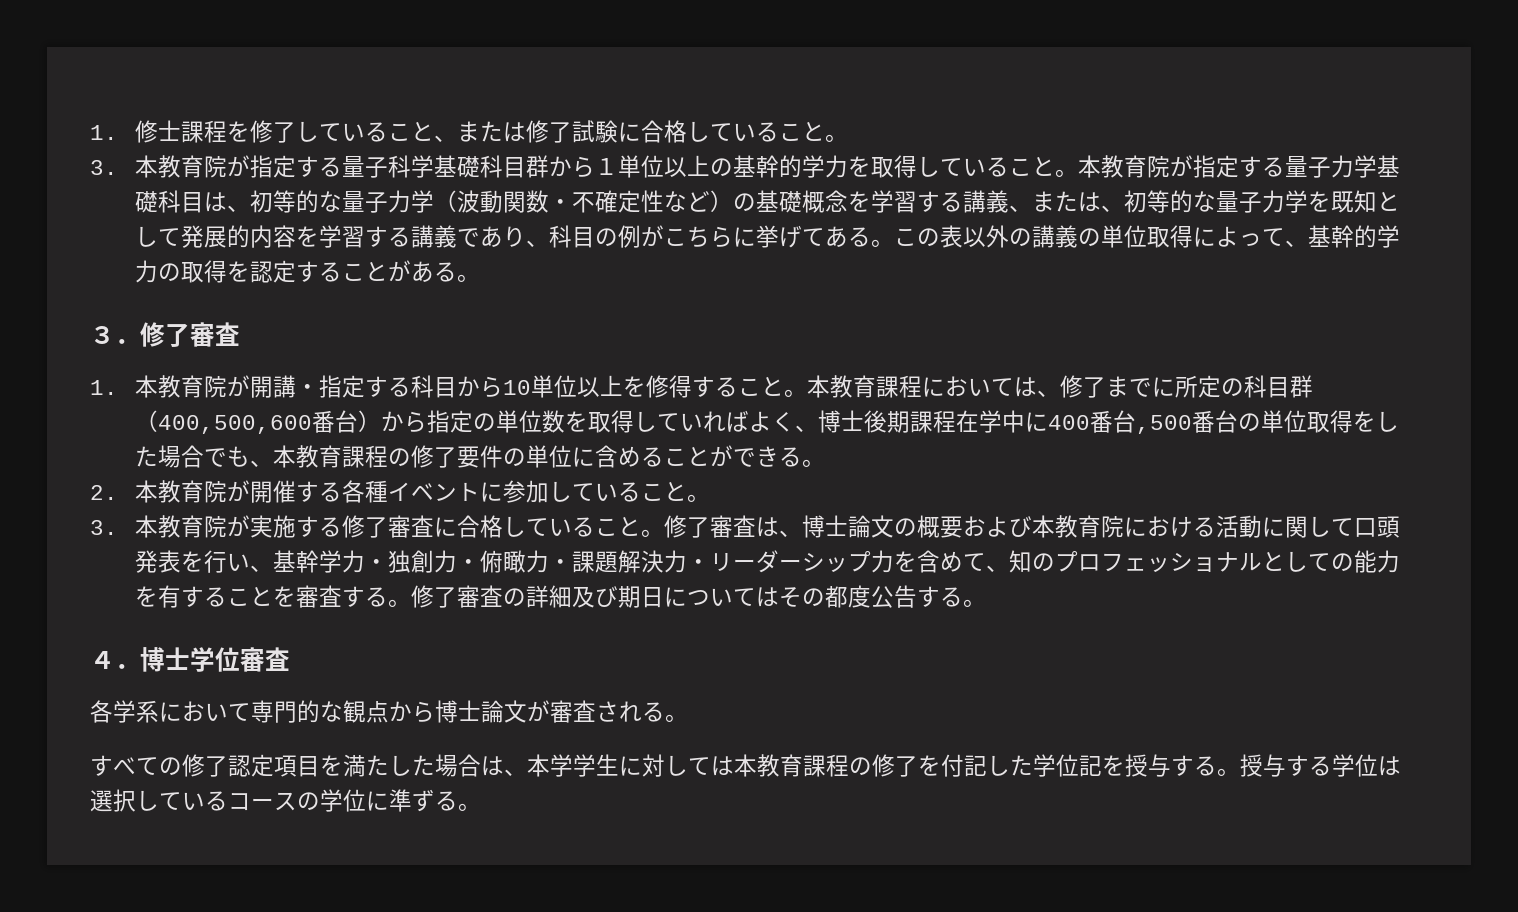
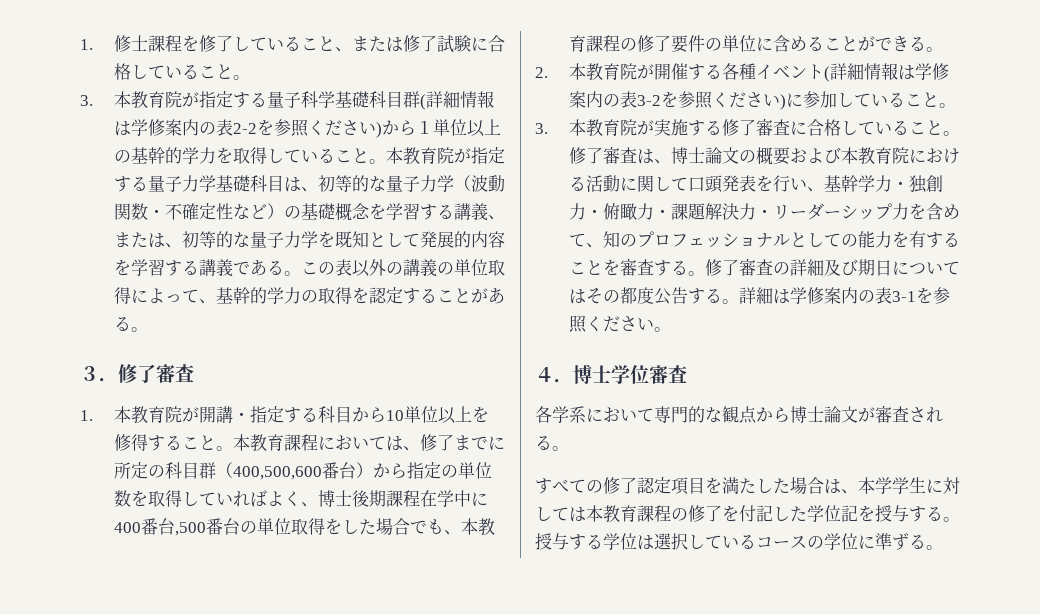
(549, 166) none -> [419,91,494,110] [113,119,382,138] (詳細情報は学修案内の表2-2を参照ください)
[502,225,848,248] り、科目の例がこちらに挙げてあ -> (267, 268) none
(480, 491) none -> [823,63,949,82] [568,91,786,110] (詳細情報は学修案内の表3-2を参照ください)
(986, 603) none -> [738,287,950,304] [568,315,671,333] 詳細は学修案内の表3-1を参照ください。

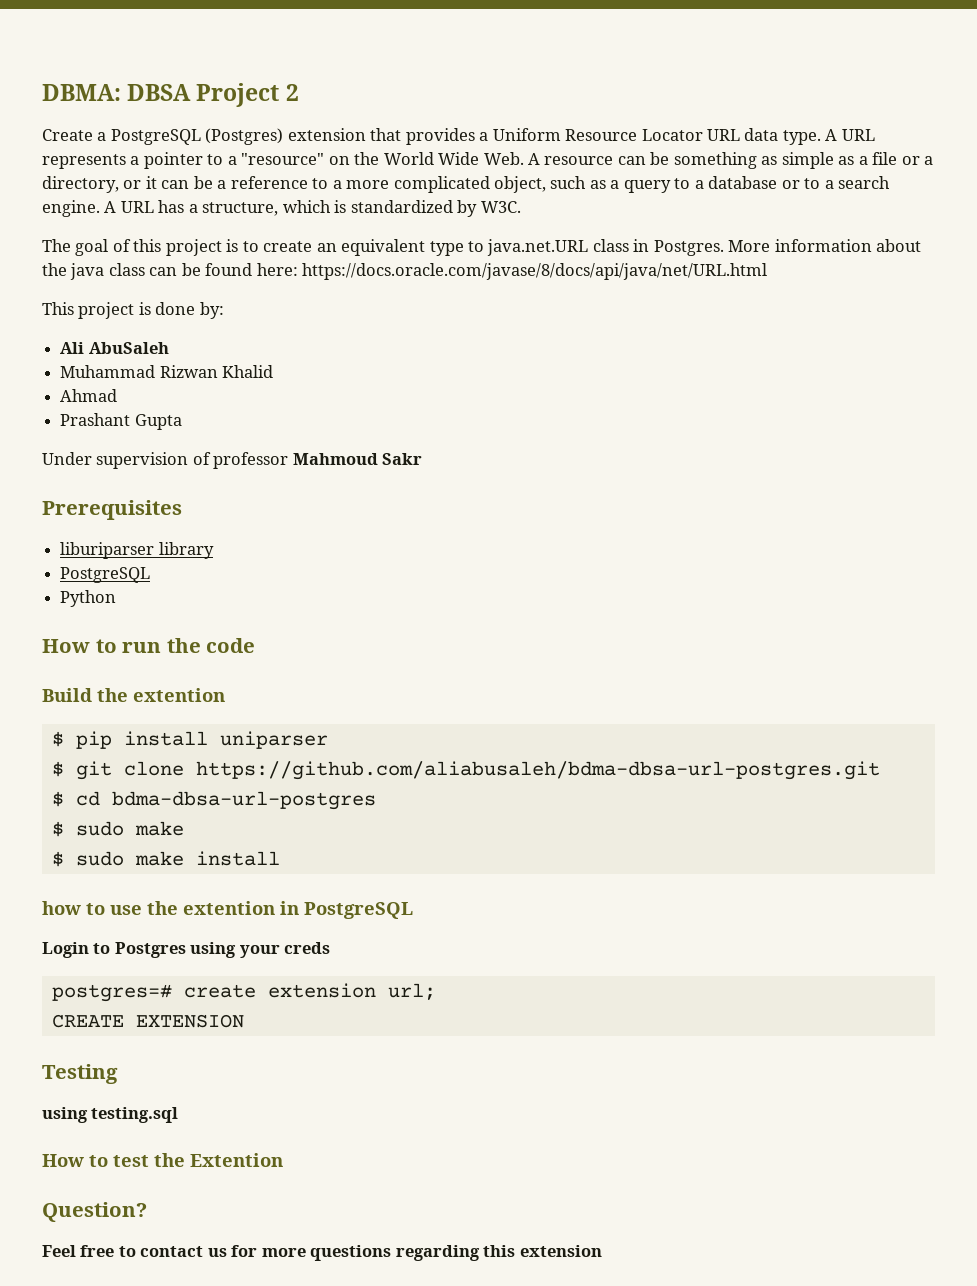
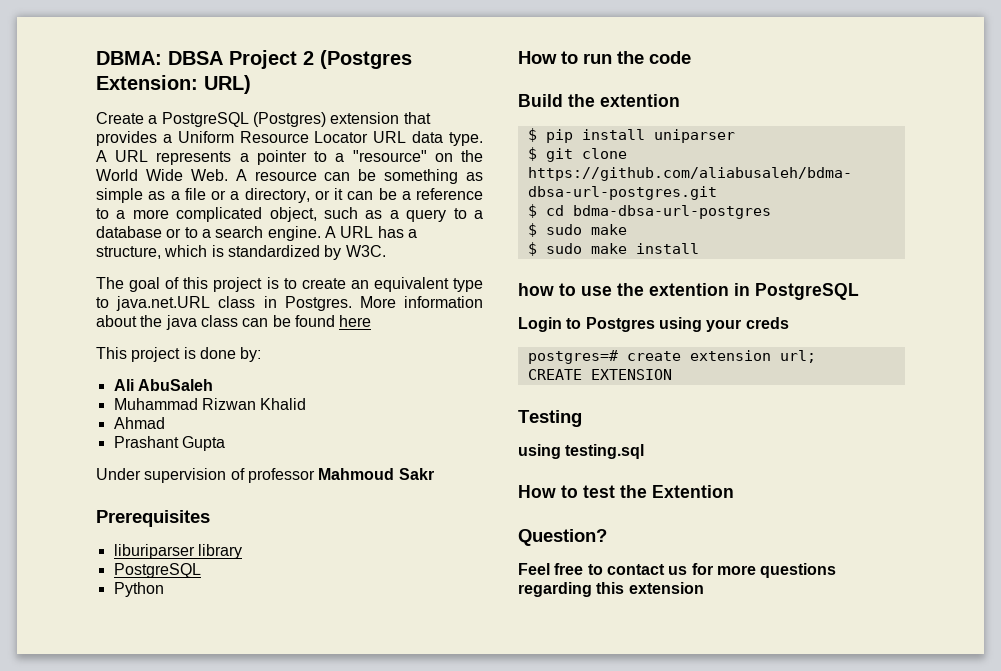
(299, 92) none -> [320,50,412,69] [96,75,251,94] (Postgres Extension: URL)
[256,263,768,280] here: https://docs.oracle.com/javase/8/docs/api/java/net/URL.html -> [339,315,372,327] here

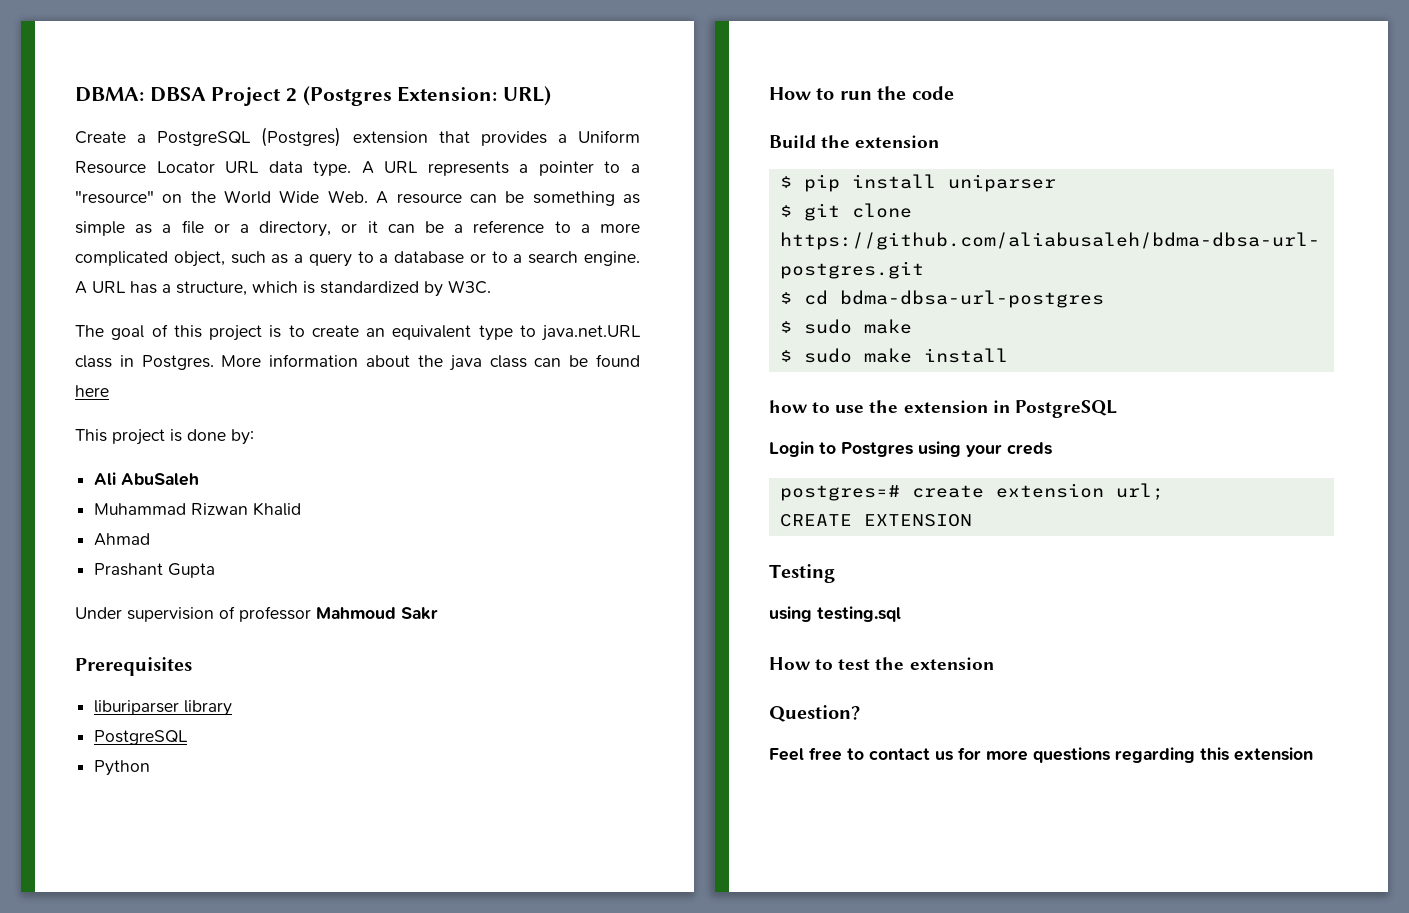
[600,94,680,107] extention -> [855,135,940,148] extension
[649,283,729,296] extention -> [903,400,988,413] extension
[652,485,734,498] Extention -> [909,657,994,670] extension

# ASSIGNMENT
Restate word for word the lines from the one holding "[649,283,729,296] extention ->" through the last line of the listing, omitting every earlier line.

# EXERCISE ANSWER
[649,283,729,296] extention -> [903,400,988,413] extension
[652,485,734,498] Extention -> [909,657,994,670] extension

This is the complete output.